+++ Dataset records

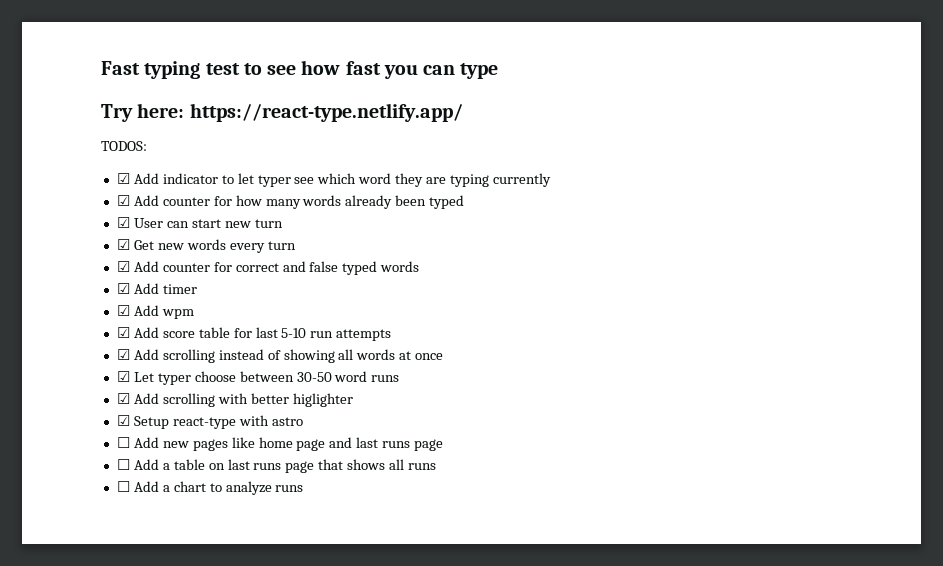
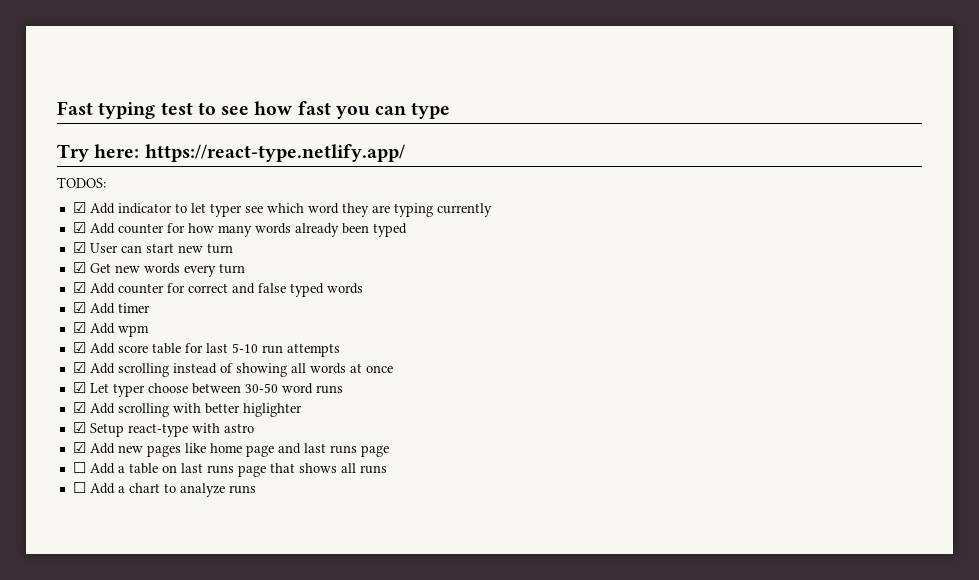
- ☐ Add new pages like home page and last runs page
+ ☑ Add new pages like home page and last runs page

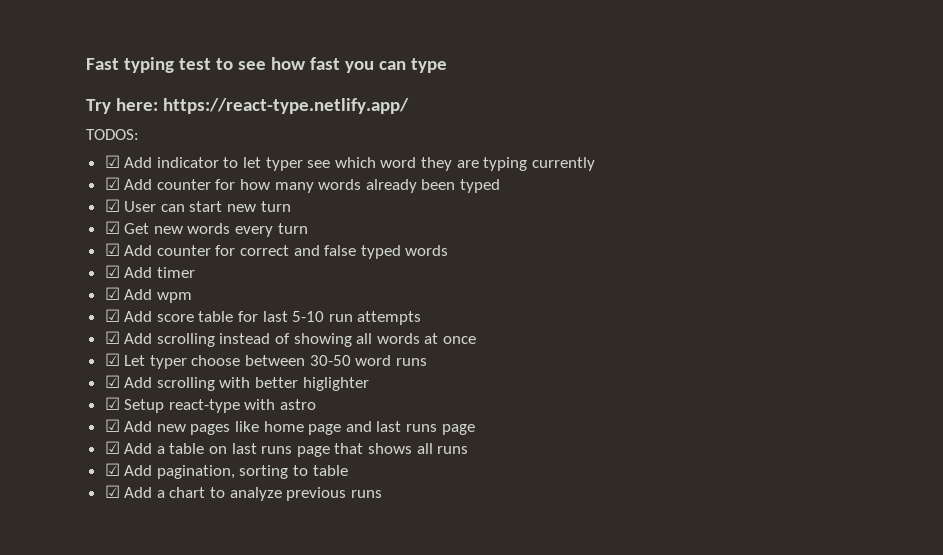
- ☐ Add a table on last runs page that shows all runs
+ ☑ Add a table on last runs page that shows all runs
- ☐ Add a chart to analyze runs
+ ☑ Add pagination, sorting to table
+ ☑ Add a chart to analyze previous runs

++++++

Copy out every line above without change, dropping the pictures.

- ☐ Add new pages like home page and last runs page
+ ☑ Add new pages like home page and last runs page

- ☐ Add a table on last runs page that shows all runs
+ ☑ Add a table on last runs page that shows all runs
- ☐ Add a chart to analyze runs
+ ☑ Add pagination, sorting to table
+ ☑ Add a chart to analyze previous runs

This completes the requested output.